Taiwan still does flights on a irregular basis around storms to get steering flow information but never near the storms core.

aircraft

This could be changing in the near future though thanks to a Japanese Research team from Nagoya University, the University of the Ryukus and the Japan Meteorological Agency.

 

They have purchased a Lear Jet and equipped it with observational equipment including drop sondes.

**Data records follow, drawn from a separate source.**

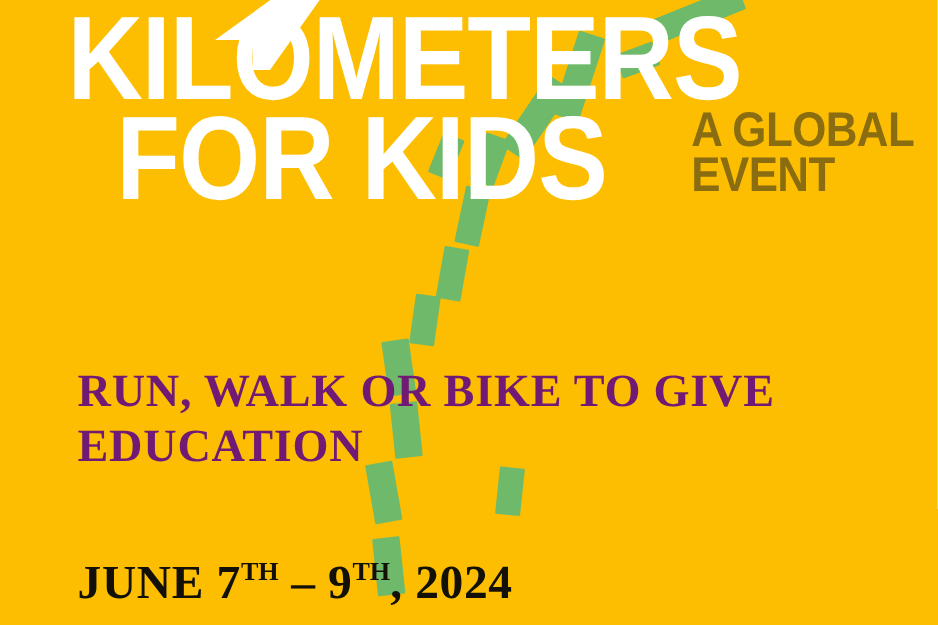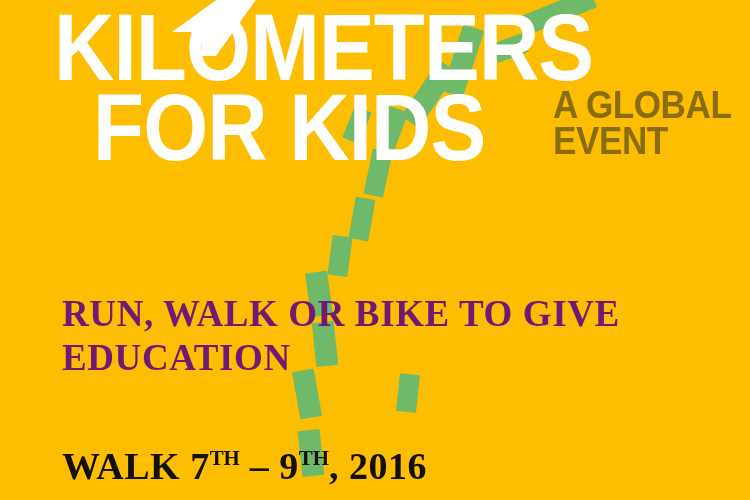--- a/index.html
+++ b/index.html
@@ -169,7 +169,7 @@
   </div>
 
   <div id="date-line">
-    <span class="date-seg">WALK</span><span>&nbsp;</span><span class="date-seg">7</span><sup>TH</sup><span>&nbsp;</span><span class="date-seg">–</span><span>&nbsp;</span><span class="date-seg">9</span><sup>TH</sup><span class="date-seg">, 2016</span>
+    <span class="date-seg">JUNE</span><span>&nbsp;</span><span class="date-seg">7</span><sup>TH</sup><span>&nbsp;</span><span class="date-seg">–</span><span>&nbsp;</span><span class="date-seg">9</span><sup>TH</sup><span class="date-seg">, 2016</span>
   </div>
 
 </div>

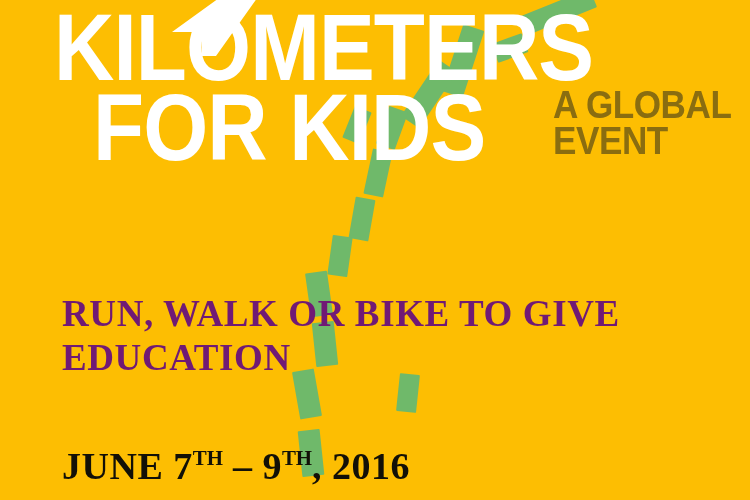--- a/index.html
+++ b/index.html
@@ -169,7 +169,7 @@
   </div>
 
   <div id="date-line">
-    <span class="date-seg">JUNE</span><span>&nbsp;</span><span class="date-seg">7</span><sup>TH</sup><span>&nbsp;</span><span class="date-seg">–</span><span>&nbsp;</span><span class="date-seg">9</span><sup>TH</sup><span class="date-seg">, 2016</span>
+    <span class="date-seg">JUNE</span><span>&nbsp;</span><span class="date-seg">7</span><sup>TH</sup><span>&nbsp;</span><span class="date-seg">–</span><span>&nbsp;</span><span class="date-seg">9</span><sup>TH</sup><span class="date-seg">, 2024</span>
   </div>
 
 </div>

These are a type of equipment that are launched from the bottom of aircraft to get a gauge of the atmosphere inside a typhoon.

 

Flights are expected to start in 2017 and continue through 2020 with hopes of extending if funding remains suitable.

 

The Jet is likely to be stationed in Okinawa in southern Japan a location that is hit often several times a year by typhoons.

 

Due to the small size of the aircraft compared to its cousin the C-130 hurricane hunters it may not be able to punch the eye wall on significant typhoons, but one of the researchers during a interview with NHK TV stated they will try to get as close as possible to the storms center as safety permits.

 

 

The information gathered during flights will primarily be used for research purposes but since JMA is also working in the program it is apparent that it will also be used in directly nowcasting and forecasting typhoons tracks and strength.

 

Intensity forecasting is a bullet point for the agency since in recent years we have seen a surge in “Super Typhoons” in the western pacific.  Many people arguing it would have made a massive difference if there was recon during Typhoon Haiyan in 2013.

 

This is why the announcement of recon in to typhoons next year comes with such applause.